Concernant l’accord en lui-même, beaucoup trop riche pour pouvoir en explorer ici tous les aspects, je me limiterai à quatre points qui me paraissent centraux.
D’abord, la pêche. Mon Groupe a récemment posé une question au gouvernement dans les perspectives post 2026. Le Brexit signifie aussi une diminution des échanges avec le Royaume-Uni. Les ports maritimes français de la façade atlantique, dont Nantes-Saint-Nazaire fait partie, sont impactés. Il faudra prêter une attention particulière à l’organisation des liaisons commerciales et des contrôles de produits venant du Royaume-Uni que ce soit via les ports français, belges ou néerlandais.
Deuxièmement, la France a subi plusieurs cyberattaques ces derniers mois. Elles ont touché les collectivités territoriales et nos centres hospitaliers, et rappellent que la sécurité est essentielle. Une coopération dans ce domaine est inévitable et j’espère que le dialogue régulier qui est prévu par l’accord permettra un espace d’échanges et d’innovations. Le gouvernement vient de publier sa stratégie sur le sujet, comptez-vous porter certains points dans le dialogue entre Royaume-Uni et l’Union européenne ?

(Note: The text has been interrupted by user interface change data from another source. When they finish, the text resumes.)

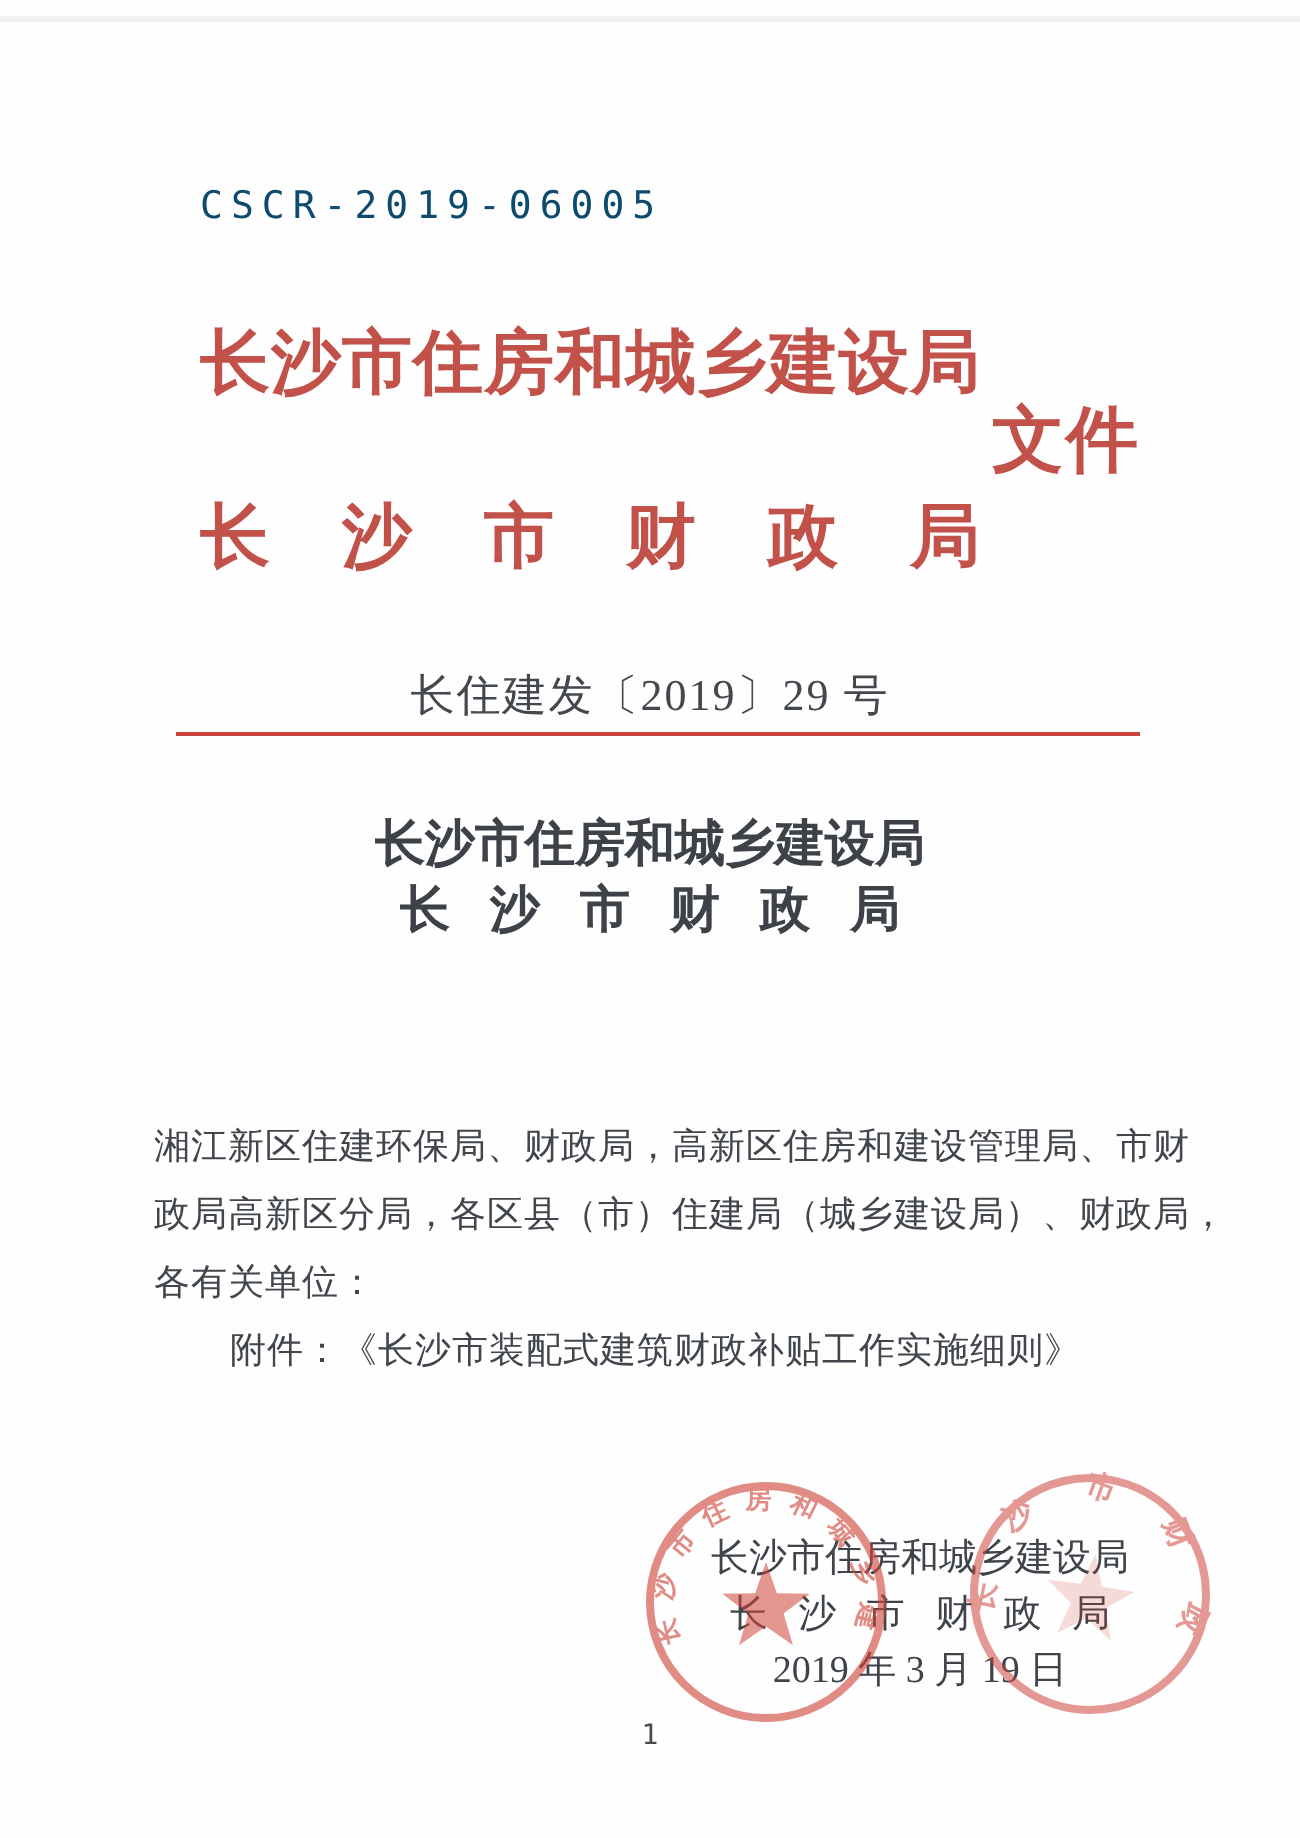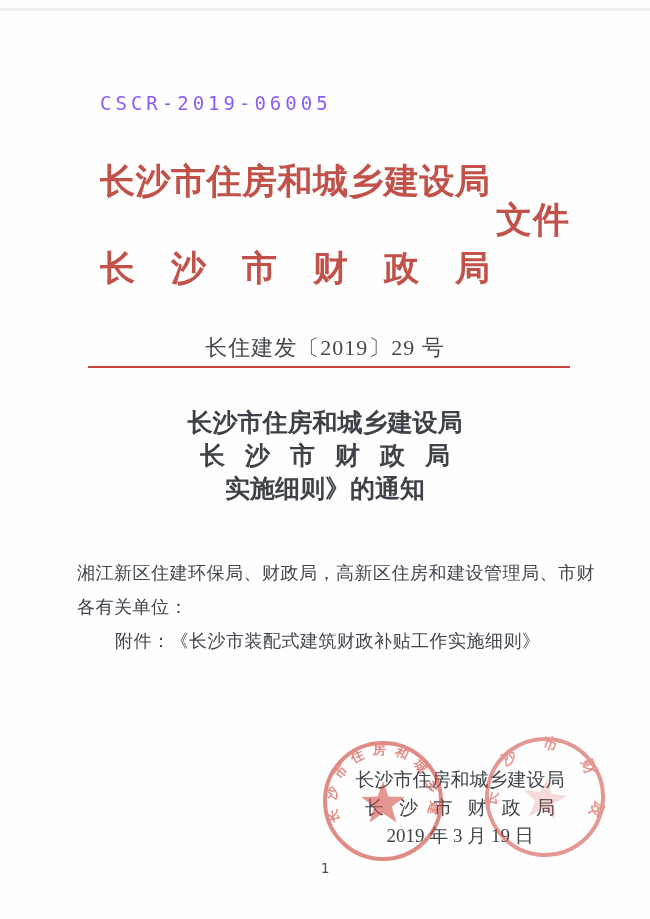--- a/index.html
+++ b/index.html
@@ -11,7 +11,7 @@
   .doc-code{
     position:absolute;top:92px;left:100px;
     font-family:"DejaVu Sans Mono","Liberation Mono",monospace;
-    font-size:19px;letter-spacing:4px;color:#8b5cf6;
+    font-size:19px;letter-spacing:4px;color:#0c4a6e;
   }
   .red-head{position:absolute;left:0;top:0;width:650px;color:#c15149;}
   .agency-line1{

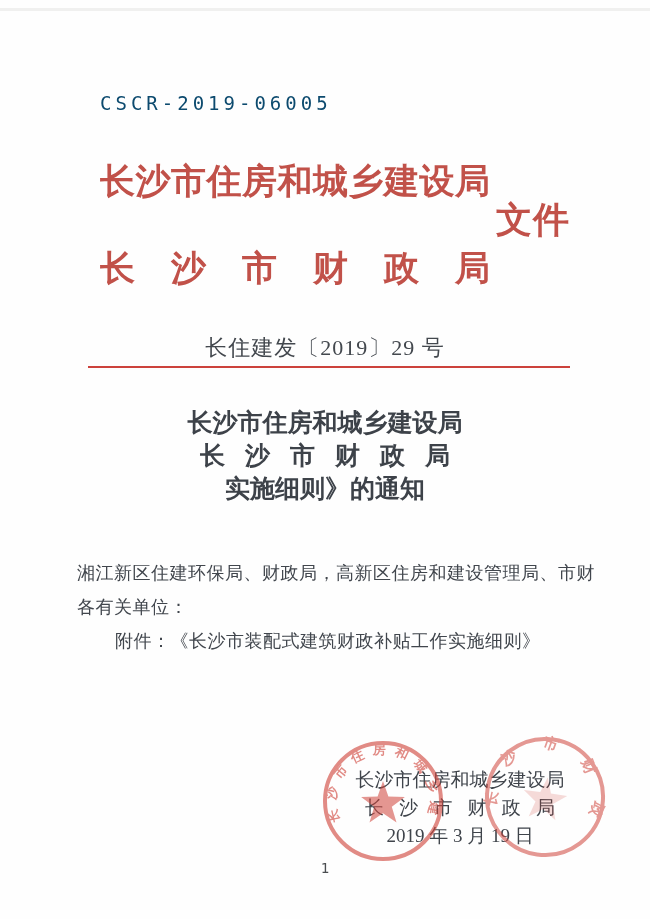--- a/index.html
+++ b/index.html
@@ -98,7 +98,6 @@
         <span>局</span>
       </span>
     </div>
-    <div>实施细则》的通知</div>
   </div>
 
   <div class="body-block">

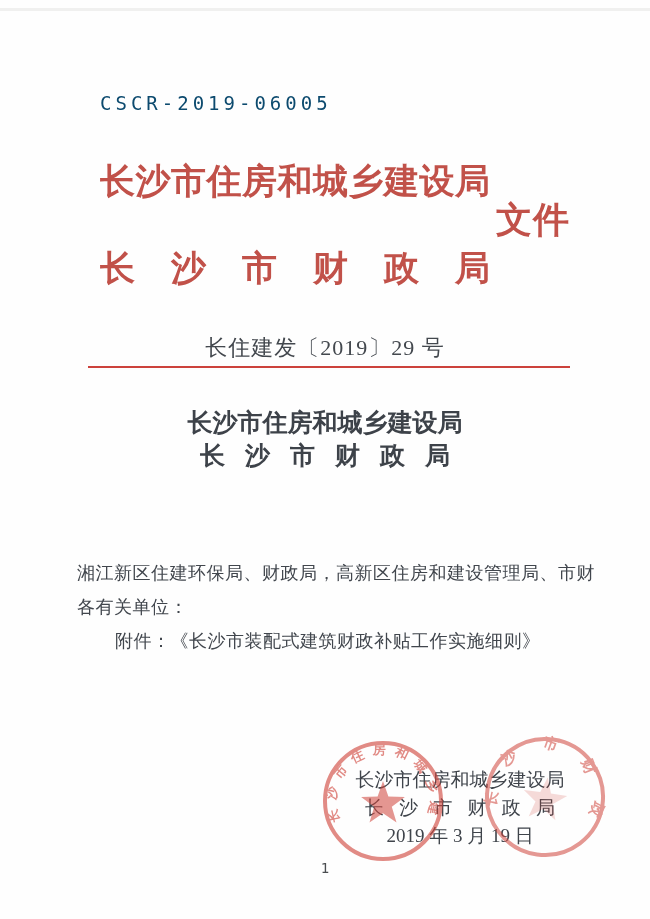--- a/index.html
+++ b/index.html
@@ -102,6 +102,7 @@
 
   <div class="body-block">
     <div class="body-line">湘江新区住建环保局、财政局，高新区住房和建设管理局、市财</div>
+    <div class="body-line">政局高新区分局，各区县（市）住建局（城乡建设局）、财政局，</div>
     <div class="body-line">各有关单位：</div>
     <div class="body-line indent">附件：《长沙市装配式建筑财政补贴工作实施细则》</div>
   </div>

Ensuite, deux points exclus des discussions, pour lesquels il faudra absolument trouver un cadre commun de coopération. Le premier concerne les frontières et la politique d’asile et d’immigration. Alors que le règlement de Dublin ne s’applique plus au Royaume-Uni, quelles sont les réflexions sur la possibilité d’un accord futur avec l’Union ? La France et le Royaume-Uni travaillent de concert sur ce sujet depuis longtemps. Monsieur le Ministre comment envisagez-vous les prochains mois ? Et est-ce que des discussions sont prévues sur ces sujets ?
Le second point s’articule autour de la politique extérieure, de sécurité et de défense. Malgré son exclusion des négociations, nous allons devoir coopérer. Le contexte international actuel nous oblige à développer une action concrète et commune. L’UE doit regagner en autonomie, et les discussions avec le Royaume-Uni ne peuvent pas se faire exclusivement à travers les accords de Lancaster House. Cela soulève aussi une nouvelle fois les problématiques de l’Europe de la défense ou encore d’un volet européen au sein de l’OTAN. Quelles sont les pistes de réflexions du côté français et du côté européen ?
Après avoir travaillé à la sortie des britanniques de l’Union, nous devons nous concentrer sur nous, européens. Michel Barnier l’a très justement soulevé : il faut se rendre compte de la valeur ajoutée de l’Europe. Nous devons continuer à créer cette valeur ajoutée. De nombreux sujets réclament notre attention et notre coopération. Le rêve européen se poursuit mais il est gravement menacé. Le Brexit nous donne l’occasion de nous interroger sur nous-mêmes et sur la logique européenne. Nous devons le faire. Et comme l’écrivait Jean Monnet, « ce qui est important, ce n’est, ni être optimiste, ni pessimiste, mais bien sûr d’être déterminé ».